Find combinations of items (itemsets) that occur frequently.
## Applications
- Items = products, transactions = sets of products someone bought in one trip to the store.
$\Rightarrow$ items people frequently buy together.
    + Example: if people usually buy bread and coffee together, we run a sale of bread to attract people attention and raise price of coffee.
- Items = webpages, transactions = words. Unusual words appearing together in a large number of documents, e.g., “Brad” and “Angelina,” may indicate an interesting relationship.
- Transactions = Sentences, Items = Documents containing those sentences. Items that appear together too often could represent plagiarism.

## Transactional Database
A transactional database $D$ consists of $N$ transactions: $D=\left\{T_1,T_2,...,T_N\right\}$. A transaction $T_n \in D (1 \le n \le N)$ contains one or more items and that $I= \left\{ i_1,i_2,…,i_M \right\}$ is the set of distinct items in $D$, $T_n \subset I$. Commonly, a transactional database is represented by a flat file instead of a database system: items are non-negative integers, each row represents a transaction, items in a transaction separated by space.

Example: 

1 2 3 4 5 6 7 8 9 10 11 12 13 14 15 16 17 18 19 20 21 22 23 24 25 26 27 28 29 

30 31 32 

33 34 35 

36 37 38 39 40 41 42 43 44 45 46 

38 39 47 48 

38 39 48 49 50 51 52 53 54 55 56 57 58 

32 41 59 60 61 62 

3 39 48 

63 64 65 66 67 68 



# Definition

- Itemset: A collection of one or more items.
    + Example: {1 4 5}
- **k-itemset**: An itemset that contains k items.
- Support: Frequency of occurrence of an itemset.
    + Example: From the example above, item 3 appear in 2 transactions so its support is 2.
- Frequent itemset: An itemset whose support is greater than or equal to a `minsup` threshold

# The Apriori Principle
- If an itemset is frequent, then all of its subsets must also be frequent.
- If an itemset is not frequent, then all of its supersets cannot be frequent.
- The support of an itemset never exceeds the support of its subsets.
$$ \forall{X,Y}: (X \subseteq Y) \Rightarrow s(X)\ge s(Y)$$


# 2. Implementation


## The Apriori algorithm
Suppose:

$C_k$ candidate itemsets of size k.

$L_k$ frequent itemsets of size k.

The level-wise approach of Apriori algorithm can be descibed as follow:
1. k=1, $C_k$ = all items.
2. While $C_k$ not empty:
    3. Scan the database to find which itemsets in $C_k$ are frequent and put them into $L_k$.
    4. Use $L_k$ to generate a collection of candidate itemsets $C_{k+1}$ of size k+1.
    5. k=k+1.

### Import library

In [1]:
from collections import defaultdict

### Read data
First we have to read data from database

In [2]:
def readData(path):
    """
    Parameters
    --------------------------
        path: path of database D.
         
    --------------------------
    Returns
        data: a dictionary for representing database D
                 - keys: transaction tids
                 - values: itemsets.
        s: support of distict items in D.
    """
    data={}
    s=defaultdict(lambda: 0) # Initialize a dictionary for storing support of items in I.  
    with open(path,'rt') as f:
        tid=1;
        for line in f:
            itemset=set(map(int,line.split())) # a python set is a native way for storing an itemset.
            for item in itemset:  
                s[item]+=1     #Why don't we compute support of items while reading data?
            data[tid]= itemset
            tid+=1
    
    return data, s

### Tree Projection

**I gave you pseudo code of Apriori algorithm above but we implement Tree Projection.

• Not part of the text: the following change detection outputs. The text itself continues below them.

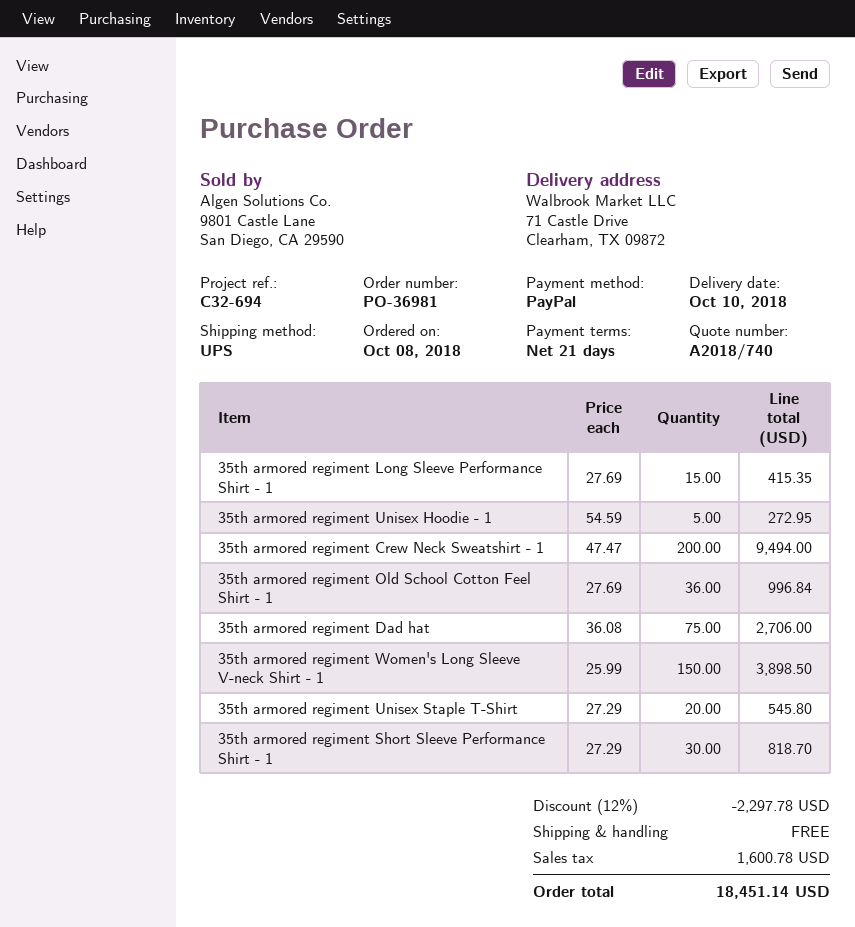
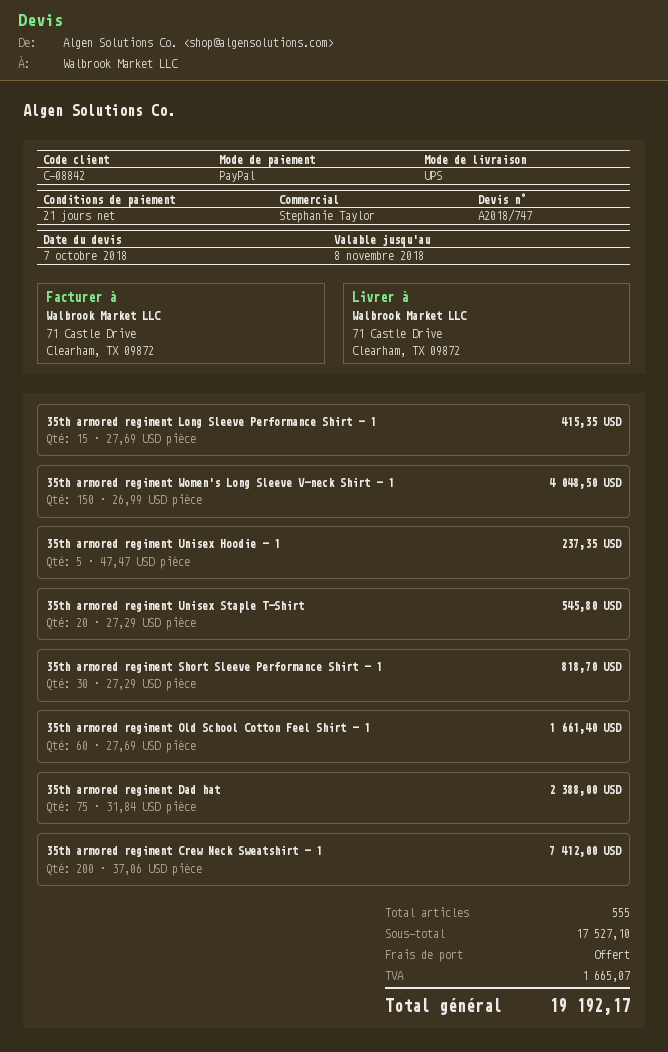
quote number: A2018/740 -> A2018/747
35th armored regiment Unisex Hoodie - 1: 5 x 54.59 = 272.95 -> 5 x 47.47 = 237.35
35th armored regiment Crew Neck Sweatshirt - 1: 200 x 47.47 = 9494.00 -> 200 x 37.06 = 7412.00
35th armored regiment Old School Cotton Feel Shirt - 1: 36 x 27.69 = 996.84 -> 60 x 27.69 = 1661.40
35th armored regiment Dad hat: 75 x 36.08 = 2706.00 -> 75 x 31.84 = 2388.00
35th armored regiment Women's Long Sleeve V-neck Shirt - 1: 150 x 25.99 = 3898.50 -> 150 x 26.99 = 4048.50
discount: 12% = 2297.78 -> none
tax: 1600.78 -> 1665.07
total: 18451.14 -> 19192.17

Tell me the differences of two algorithms.**


**TODO:**

In [3]:
def joinset(a, b):
    '''
    Parameters
    -------------------
        2 itemsets a and b (of course they are at same branch in search space)

    -------------------
    return
        ret: itemset generated by joining a and b
    '''
    ret = list(set(a) | set(b))
    return ret

class TP:
    def __init__(self, data=None, s=None, minSup=None):
        self.data = data
        self.s = {}

        for key, support in sorted(s.items(), key=lambda item: item[1]):
            self.s[key] = support
        
        self.minSup = minSup
        self.L = {}  # Store frequent itemsets mined from database
        self.runAlgorithm()

    def initialize(self):
        """
        Initialize search space at first step
        --------------------------------------
        We represent our search space in a tree structure
        """
        tree = {}

        search_space = {}
        for item, support in self.s.items():
            search_space[item] = {}

            search_space[item]['itemset'] = [item]

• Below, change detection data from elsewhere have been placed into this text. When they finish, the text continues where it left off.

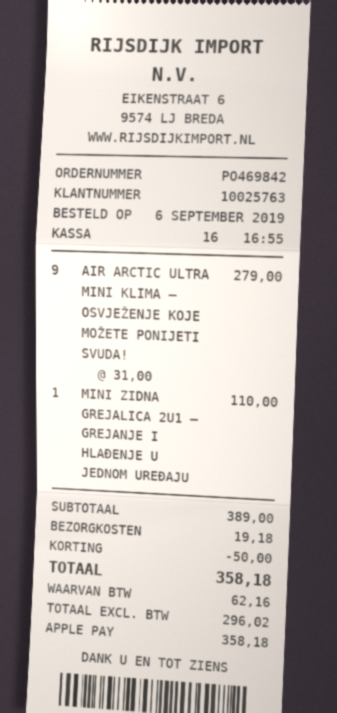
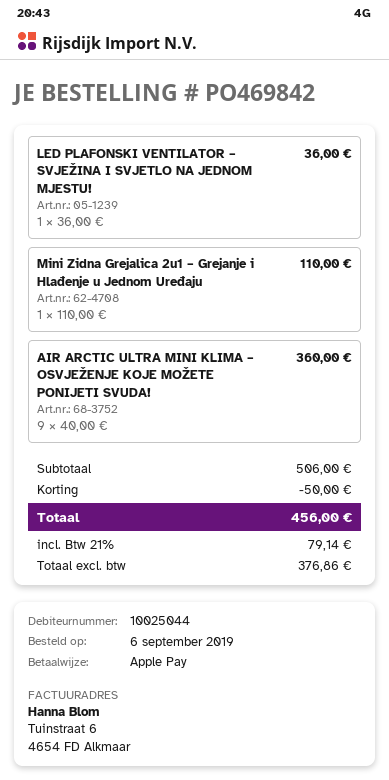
customer number: 10025763 -> 10025044
AIR ARCTIC ULTRA MINI KLIMA – OSVJEŽENJE KOJE MOŽETE PONIJETI SVUDA!: 9 x 31.00 = 279.00 -> 9 x 40.00 = 360.00
LED PLAFONSKI VENTILATOR – SVJEŽINA I SVJETLO NA JEDNOM MJESTU!: none -> 1 x 36.00 = 36.00
subtotal: 389.00 -> 506.00
shipping: 19.18 -> none
net: 296.02 -> 376.86
tax: 62.16 -> 79.14
total: 358.18 -> 456.00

            search_space[item]['pruned'] = False

            search_space[item]['support'] = support

            tree[item] = {}
        return tree, search_space
    def computeItemsetSupport(self, itemset):
        count = 0
        for transaction in self.data:
            if isinstance(transaction, set) and set(itemset).issubset(transaction):
                count += 1
        return count / len(self.data)


    def get_sub_tree(self, k, tree, search_space, itter_node):
        if k == 0:
            return search_space[itter_node]['support']
        subtree = search_space[itter_node]
        for node in subtree.keys():
            k-=1
            self.get_sub_tree(k,tree,search_space,node)


    def prune(self, k, tree, search_space):

        '''
        In this method we will find out which itemset in current search space is frequent
        itemset then add it to L[k]. In addition, we prune those are not frequent itemsets.
        '''
        if self.L.get(k) is None: 
            self.L[k] = []
        for item in search_space:
            if search_space[item]['pruned'] is False and search_space[item]['support'] >= self.minSup:
                self.L[k].append((search_space[item]['itemset'], search_space[item]['support']))
                tree[item]['nodeLink'] = search_space[item]['support']
            else:
                search_space[item]['pruned'] = True



    def generateSearchSpace(self, k, tree, search_space):
        '''
        Generate search space for exploring k+1 itemset. (Recursive function)
        '''
        items = list(tree.keys())
        ''' print search_space.keys() you will understand  
         why we need an additional tree, '''
        l = len(items)
        self.prune(k, tree, search_space)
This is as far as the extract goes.